Munambam is a suburb of Kochi, India at the north end of Vypeen Island, surrounded by the Arabian Sea on the west, Periyar river on the east, and a mouth of the sea on the north. The main occupation of its inhabitants is fishing and related activities. It is also the mouth of the district major river Periyar which can be seen from the Munambam Muziris beach.

Munambam is famous in Ernakulam and Thrissur districts for the presence of a major government-owned fishing harbour in this region. Munambam also houses a private mini-fishing harbour. Munambam and neighbouring villages have a large number of boat-making yards.

== Land Dispute ==
The village has been in the middle of a controversy since 2019. The Munambam land dispute centres on a 404-acre stretch along the Munambam coast in Ernakulam district, where around 600 Latin Catholic Christian and Hindu families have lived for generations.

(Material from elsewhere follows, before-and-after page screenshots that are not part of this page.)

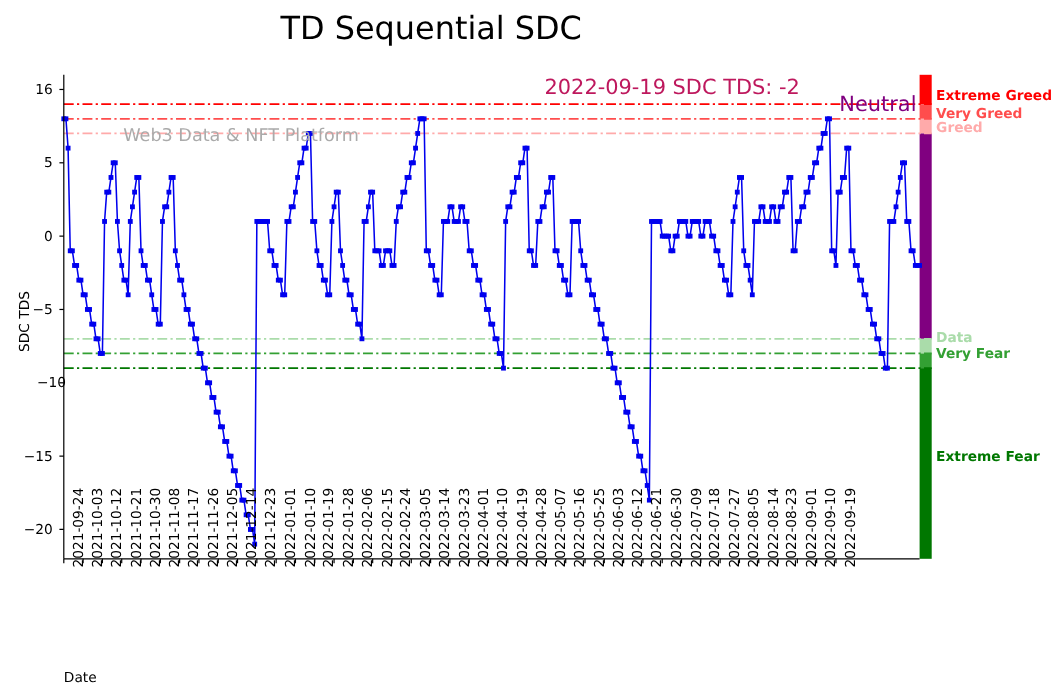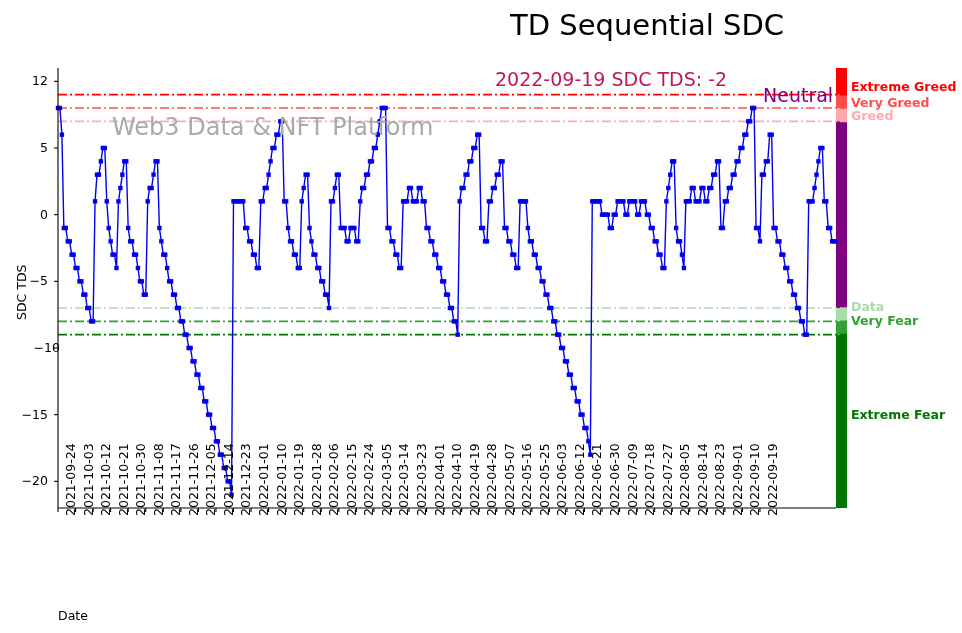"TD Sequential SDC" #title { text-align: right -> center }
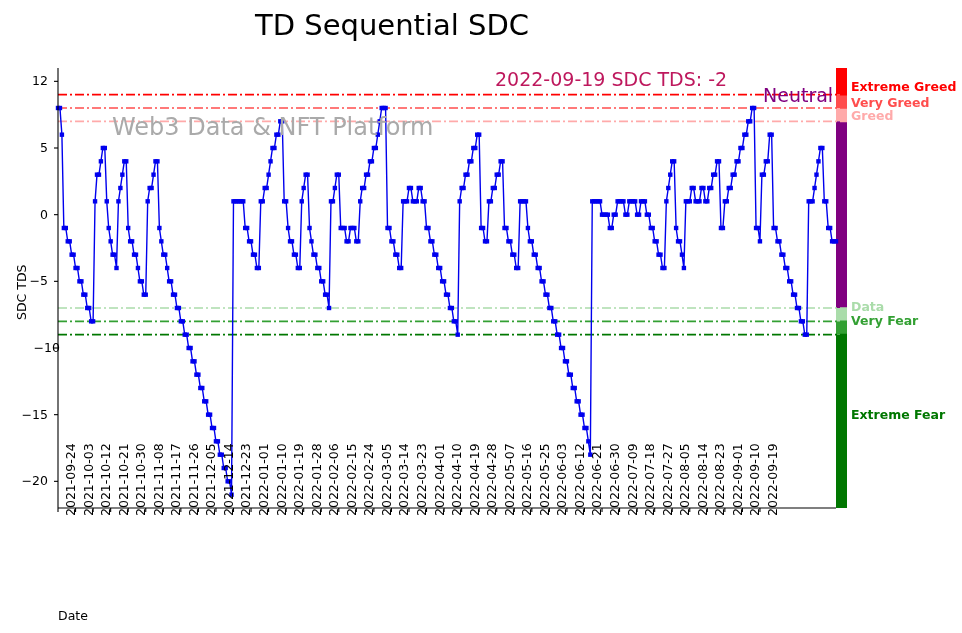"12" div.ytick { text: 12 -> 16 }
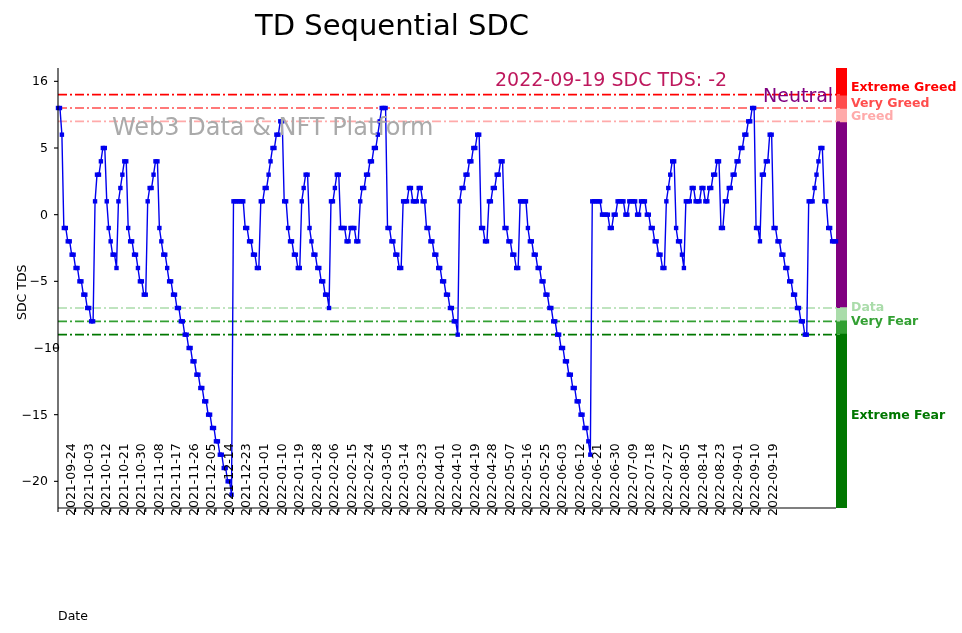"Web3 Data & NFT Platform" #wm2 { font-size: 24px -> 16px }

In 2019, the Waqf Board claimed ownership of the land, citing a Waqf deed dating back to 1950. The Kerala State Waqf Board asserted ownership over the property, which had been endowed as Waqf (an inalienable trust under Islamic law) to an educational institution in Kozhikode. Descendants of individuals who later bought the land from this institution face possible eviction.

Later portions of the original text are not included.